How does Animal Farm break down into the typical parts of story structure?

Expert Answers
belarafon eNotes educator| Certified Educator

Old Major's speech is the Exposition: it gives the information necessary to understand the events that follow.

The Rebellion and following events with the farm are the Rising Action: each event moves the plot closer to the climax, with the characters facing adversity and trying to overcome obstacles. This is the longest part of the novel, as each event dovetails into the next, and each decision informs the actions of the next part.

Napoleon's adoption of human habits is the Climax:

...out came Napoleon himself, majestically upright, casting haughty glances from side to side, and with his dogs gambolling round him.

He carried a whip in his trotter.
(Orwell, Animal Farm,

Although all the hints were there, this is the first time it is obvious what Napoleon's intentions were from the start; all his power-grabs and brutal actions come together to show how Napoleon was becoming less "animal" and more "human."

The events at the poker game are the Falling Action/Resolution: the animals see that the pigs never intended to have an equal society, but instead have set themselves up as surrogate humans, and now will work the animals even harder than Jones did. At the end, they cannot tell the difference between the pigs and the humans, cementing Napoleon's success in taking total control of the farm.

anna-anu | Student

George Orwell uses the fable, Animal Farm to show the basic nature of all government systems. The farms represent countries having different forms of governments and the animals represent the people.
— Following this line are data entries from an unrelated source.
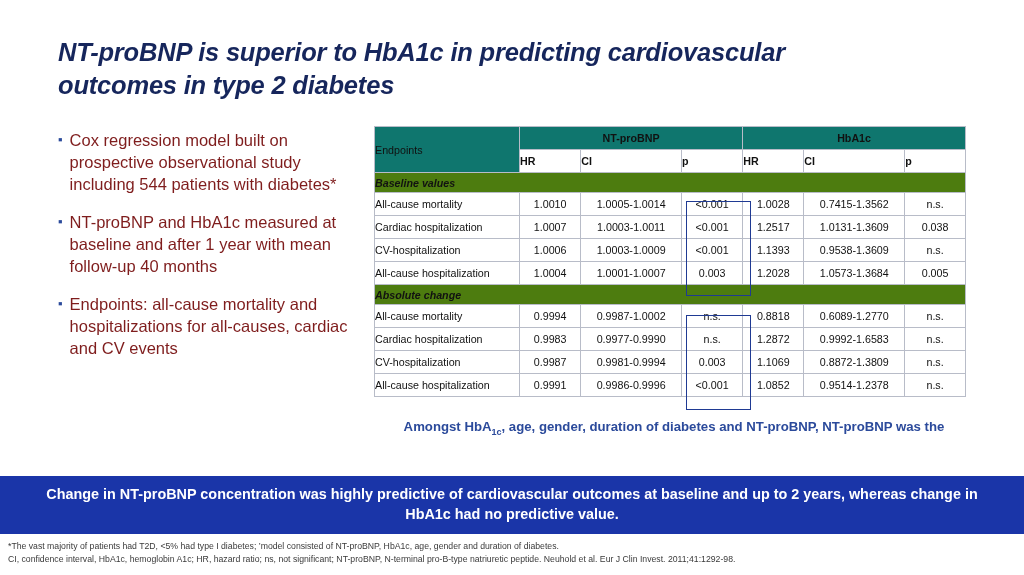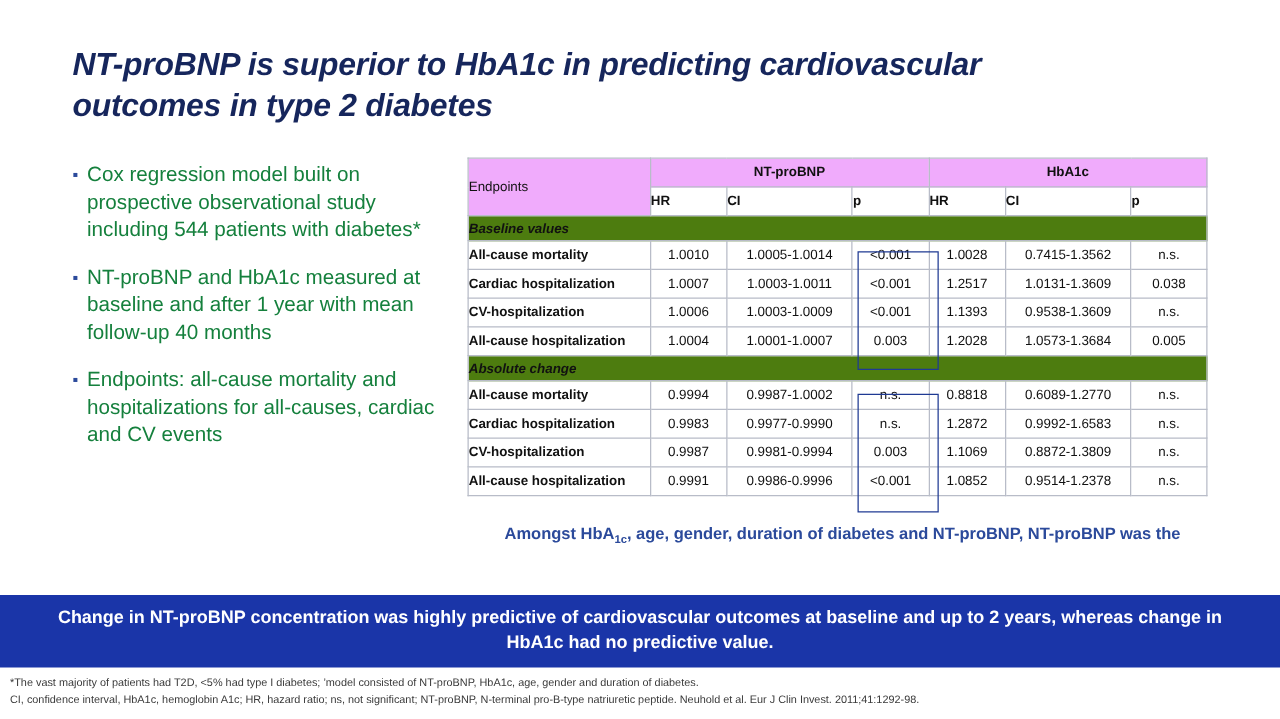"Cox regression model built on" .bullet .btext { color: #15803d -> #7f1d1d }
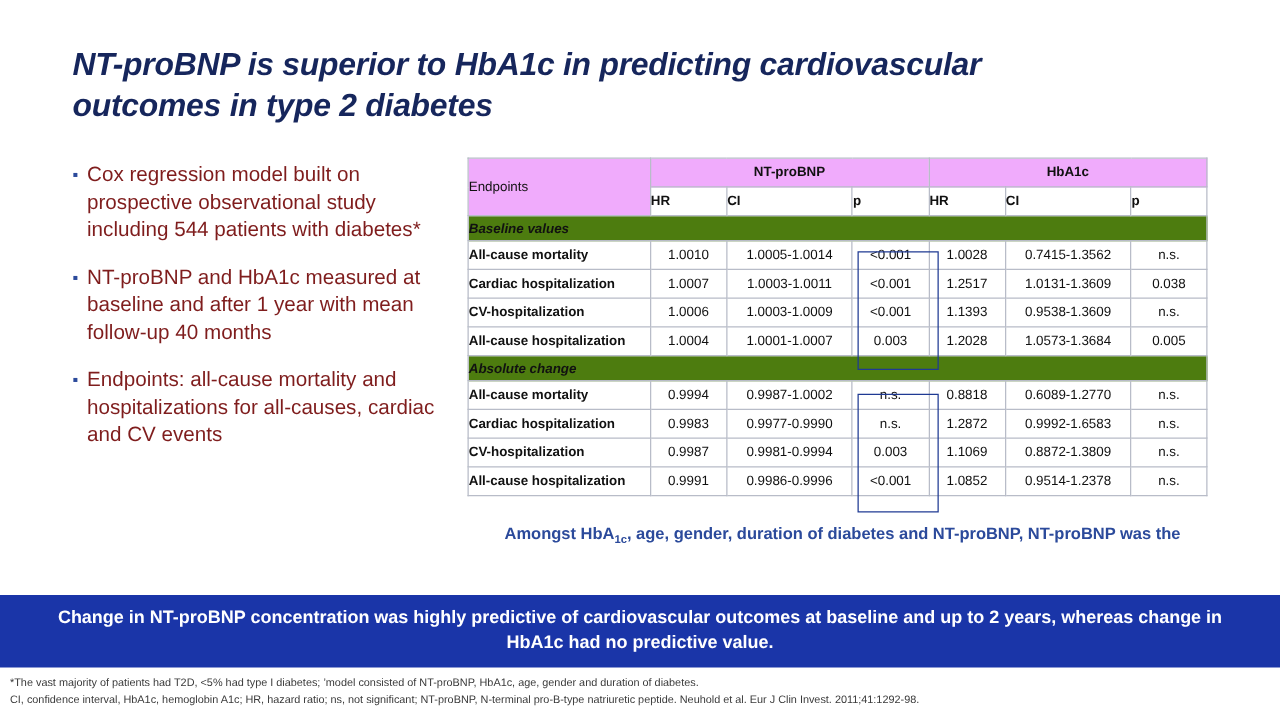"NT-proBNP" .hdr-cell { background: #f0abfc -> #0f766e }
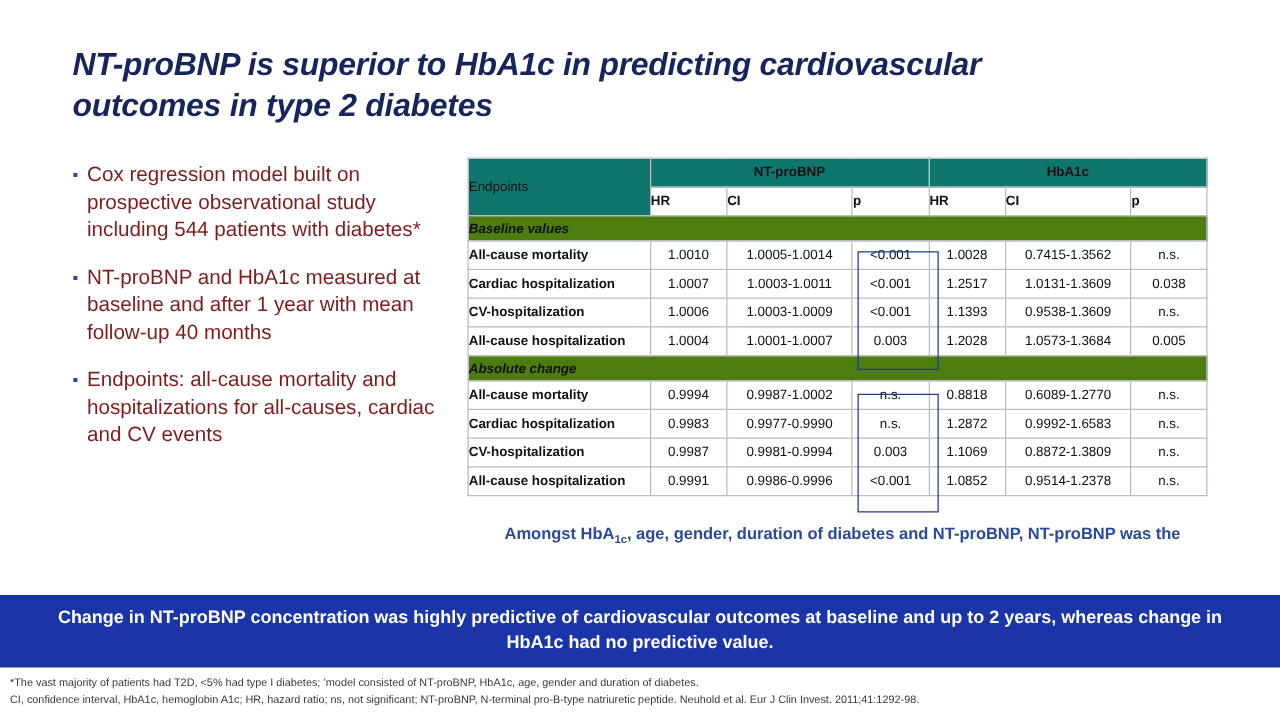"All-cause mortality" .rowlabel { font-weight: bold -> normal }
It is made of incidents which are all interrelated. It has an exposition in which the revolutionary ideas are presented by a boar representing Karl Marx. A successful revolt based on the exposition results in unseen complications when two hostile leaders(represented by pigs) emerge. The point of conflict arises both between the two antagonistic leaders and the clash of interests between the commoners and the representatives. The key moment is the point where the people realise that there was no point to the revolution as its reality was only the change of power and their state had only disintegrated further. The climax is reached as a chain reaction to the preceding events and arrives at the point when the old horse finds it difficult to differentiate between the faces of the humans and their representatives, the pigs. Thus the climax enforces the basic similarity of all power groups and exposes the false idealism of the exposition.